In [3]:
# etl_retail.py
"""
ETL Pipeline for African Retail Data Warehouse
Performs:
- Extraction: Load synthetic CSV
- Transformation: Clean, filter, derive dimensions
- Loading: Save to SQLite DB with star schema
"""

import pandas as pd
import numpy as np
import sqlite3
from datetime import datetime
import os

# Set seed for reproducibility
np.random.seed(42)

print("=== ETL Pipeline Started ===\n")

def run_etl():
    # Assume current date is August 12, 2025 (as per exam spec)
    current_date = pd.Timestamp('2025-08-12')
    one_year_ago = current_date - pd.DateOffset(years=1)

    # --- 1. EXTRACT ---
    print("1. EXTRACT: Reading synthetic retail data...")
    if not os.path.exists('synthetic_retail_africa.csv'):
        raise FileNotFoundError("synthetic_retail_africa.csv not found. Run generate_retail_data.py first.")

    df = pd.read_csv('synthetic_retail_africa.csv', parse_dates=['InvoiceDate'])
    print(f"  → Rows after extraction: {len(df)}")

    # --- 2. TRANSFORM ---
    print("\n2. TRANSFORM: Cleaning and preparing data...")

    # Handle missing values
    initial_count = len(df)
    df.dropna(inplace=True)
    print(f"  → Dropped {initial_count - len(df)} rows due to missing values")

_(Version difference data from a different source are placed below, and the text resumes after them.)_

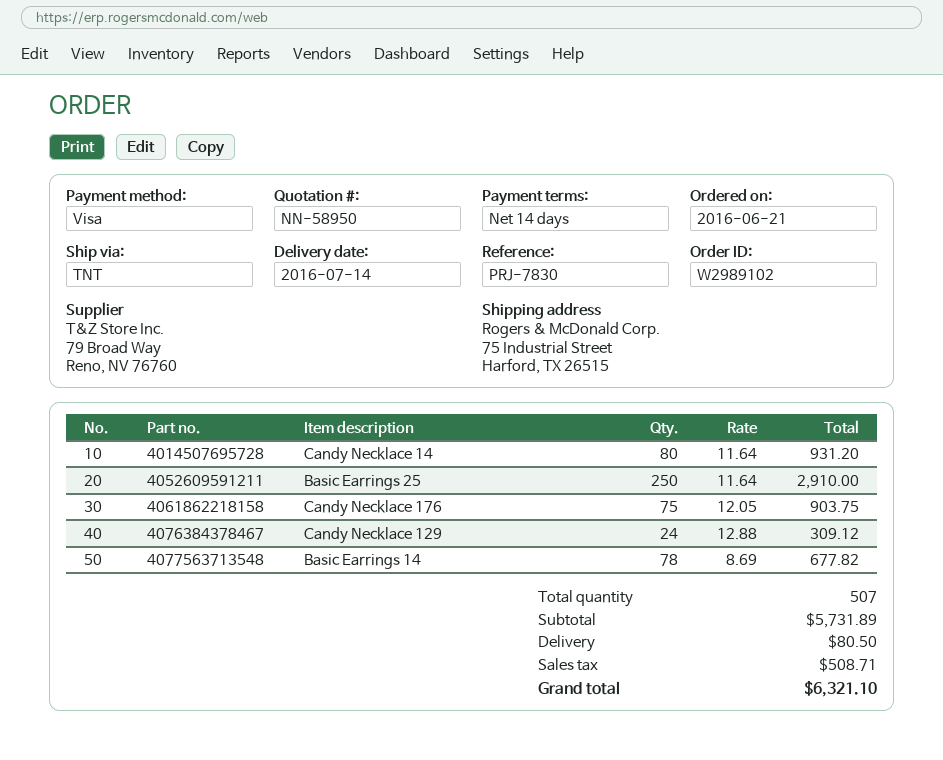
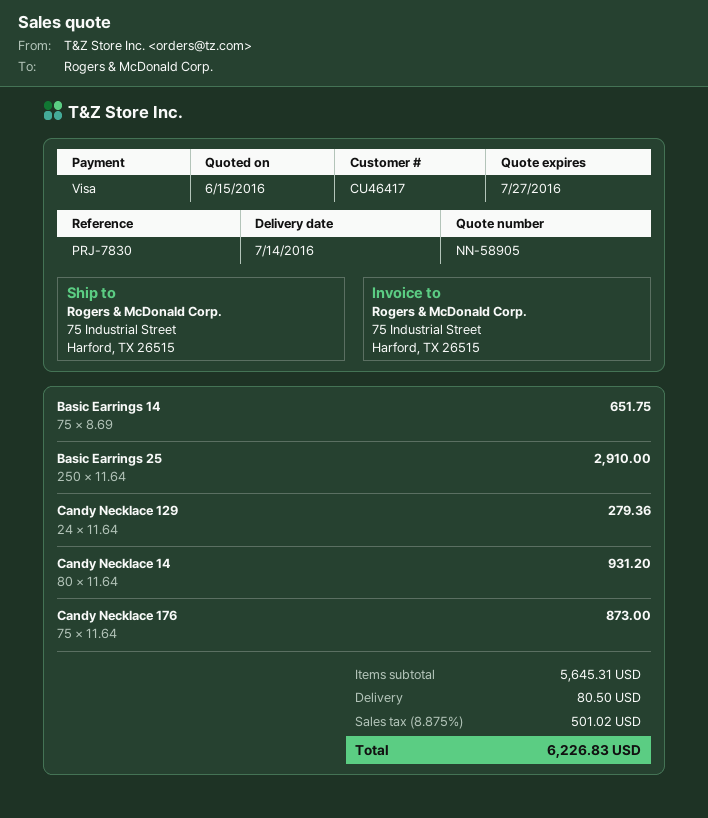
quote number: NN-58950 -> NN-58905
Candy Necklace 176: 75 x 12.05 = 903.75 -> 75 x 11.64 = 873.00
Candy Necklace 129: 24 x 12.88 = 309.12 -> 24 x 11.64 = 279.36
Basic Earrings 14: 78 x 8.69 = 677.82 -> 75 x 8.69 = 651.75
subtotal: 5731.89 -> 5645.31
tax: 508.71 -> 501.02
total: 6321.10 -> 6226.83

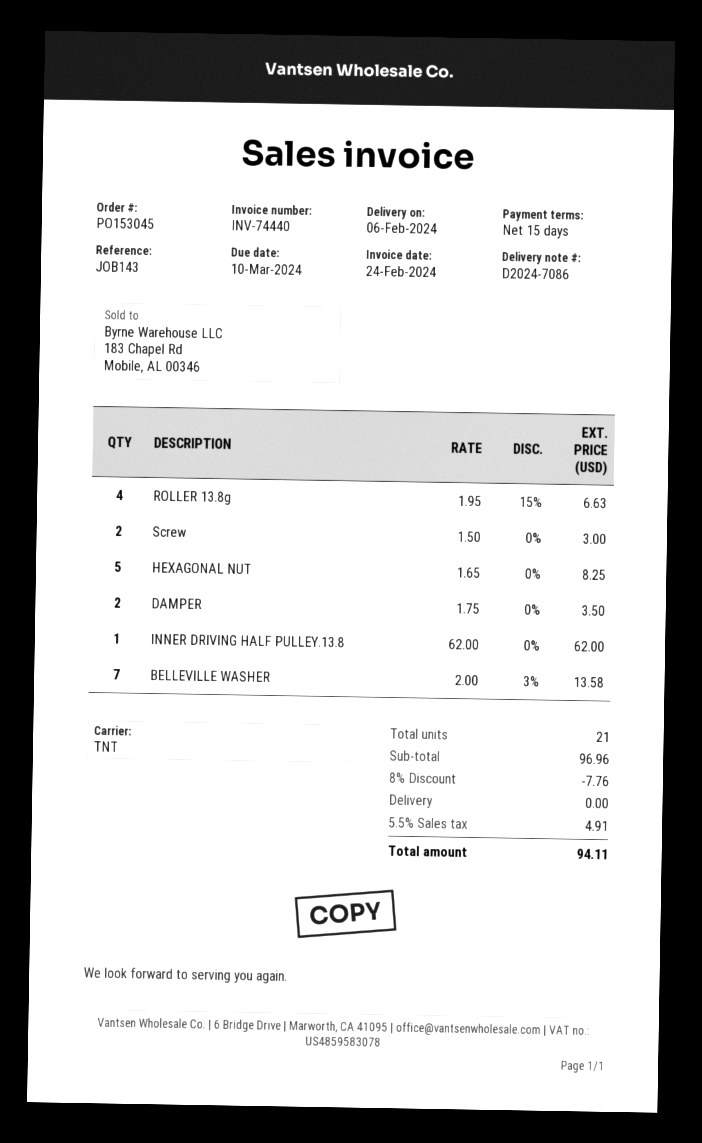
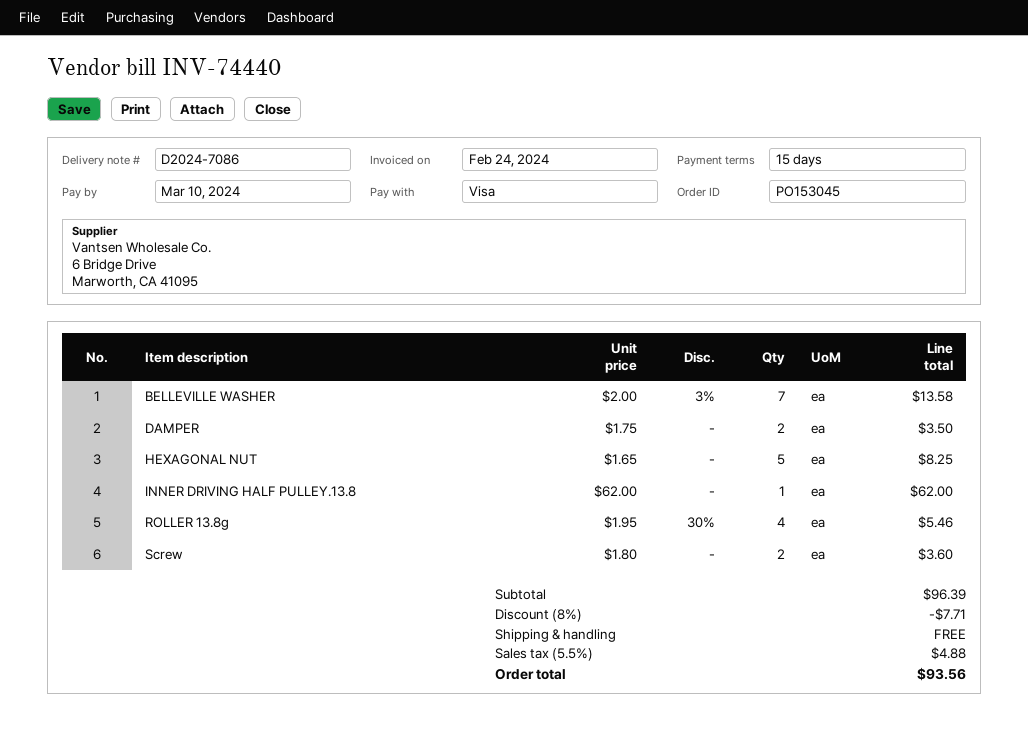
ROLLER 13.8g: 4 x 1.95 - 15% = 6.63 -> 4 x 1.95 - 30% = 5.46
Screw: 2 x 1.50 = 3.00 -> 2 x 1.80 = 3.60
subtotal: 96.96 -> 96.39
discount: 8% = 7.76 -> 8% = 7.71
tax: 5.5% = 4.91 -> 5.5% = 4.88
total: 94.11 -> 93.56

    # Remove invalid entries
    valid_rows = (df['Quantity'] > 0) & (df['UnitPrice'] > 0)
    df = df[valid_rows].copy()
    print(f"  → Removed {(~valid_rows).sum()} invalid rows (Quantity <= 0 or UnitPrice <= 0)")

    # Add TotalSales
    df['TotalSales'] = df['Quantity'] * df['UnitPrice']

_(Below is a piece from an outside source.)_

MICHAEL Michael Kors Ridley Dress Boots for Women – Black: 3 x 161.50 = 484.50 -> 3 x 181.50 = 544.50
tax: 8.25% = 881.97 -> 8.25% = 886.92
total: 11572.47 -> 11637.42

    # Filter for last year
    recent_mask = df['InvoiceDate'] >= one_year_ago
    recent_df = df[recent_mask].copy()
    print(f"  → Filtered to last year ({one_year_ago.date()} to {current_date.date()}): {len(recent_df)} rows")

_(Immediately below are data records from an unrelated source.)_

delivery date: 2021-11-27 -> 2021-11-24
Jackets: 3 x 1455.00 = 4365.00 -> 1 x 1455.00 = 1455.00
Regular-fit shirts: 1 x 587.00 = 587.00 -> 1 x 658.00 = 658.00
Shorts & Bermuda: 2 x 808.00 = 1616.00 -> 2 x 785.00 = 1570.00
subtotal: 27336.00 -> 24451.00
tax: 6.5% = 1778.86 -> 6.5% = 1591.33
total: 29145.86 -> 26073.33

    # Ensure 'Date' column as date type for merging
    recent_df['Date'] = recent_df['InvoiceDate'].dt.date

    # --- CREATE DIMENSIONS AND FACT ---

    # TimeDim: One row per date
    print("\n  → Building TimeDim...")
    time_dim = recent_df[['InvoiceDate']].drop_duplicates().copy()
    time_dim['Date'] = time_dim['InvoiceDate'].dt.date  # Python date
    time_dim['TimeKey'] = time_dim['InvoiceDate'].dt.strftime('%Y%m%d').astype(int)
    time_dim['Day'] = time_dim['InvoiceDate'].dt.day
    time_dim['Month'] = time_dim['InvoiceDate'].dt.month
    time_dim['Year'] = time_dim['InvoiceDate'].dt.year
    time_dim['Quarter'] = time_dim['InvoiceDate'].dt.to_period('Q').astype(str)
    # Keep only necessary columns
    time_dim = time_dim[['TimeKey', 'Date', 'Day', 'Month', 'Quarter', 'Year']].drop_duplicates().sort_values('TimeKey').reset_index(drop=True)
    print(f"  → TimeDim created with {len(time_dim)} unique dates")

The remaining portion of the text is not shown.